[Before-and-after change data]
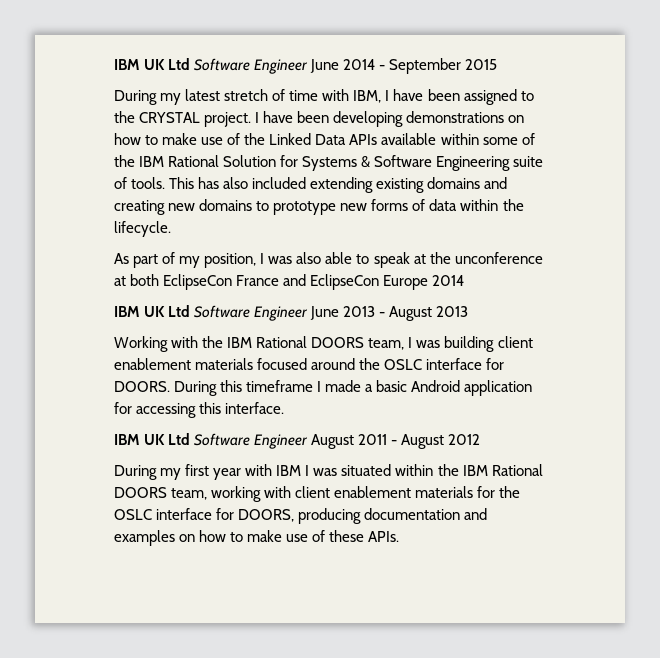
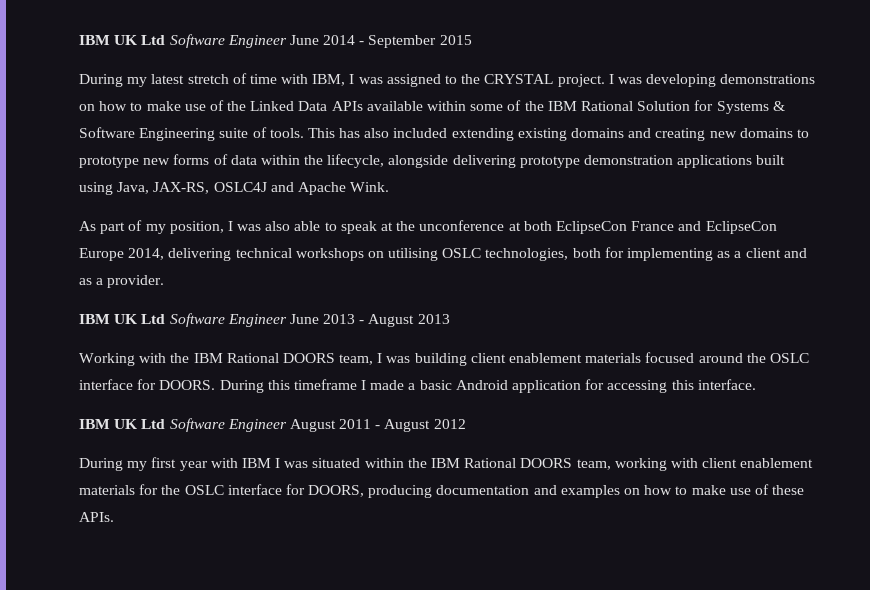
- During my latest stretch of time with IBM, I have been assigned to the CRYSTAL project.
+ During my latest stretch of time with IBM, I was assigned to the CRYSTAL project.
- I have been developing demonstrations on how to make use of the Linked Data APIs available within some of the IBM Rational Solution for Systems & Software Engineering suite of tools.
+ I was developing demonstrations on how to make use of the Linked Data APIs available within some of the IBM Rational Solution for Systems & Software Engineering suite of tools.
- This has also included extending existing domains and creating new domains to prototype new forms of data within the lifecycle.
+ This has also included extending existing domains and creating new domains to prototype new forms of data within the lifecycle, alongside delivering prototype demonstration applications built using Java, JAX-RS, OSLC4J and Apache Wink.
- As part of my position, I was also able to speak at the unconference at both EclipseCon France and EclipseCon Europe 2014
+ As part of my position, I was also able to speak at the unconference at both EclipseCon France and EclipseCon Europe 2014, delivering technical workshops on utilising OSLC technologies, both for implementing as a client and as a provider.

Task description → A single number is the whole answer: the tally of lines above that contain "some".

Expected answer → 2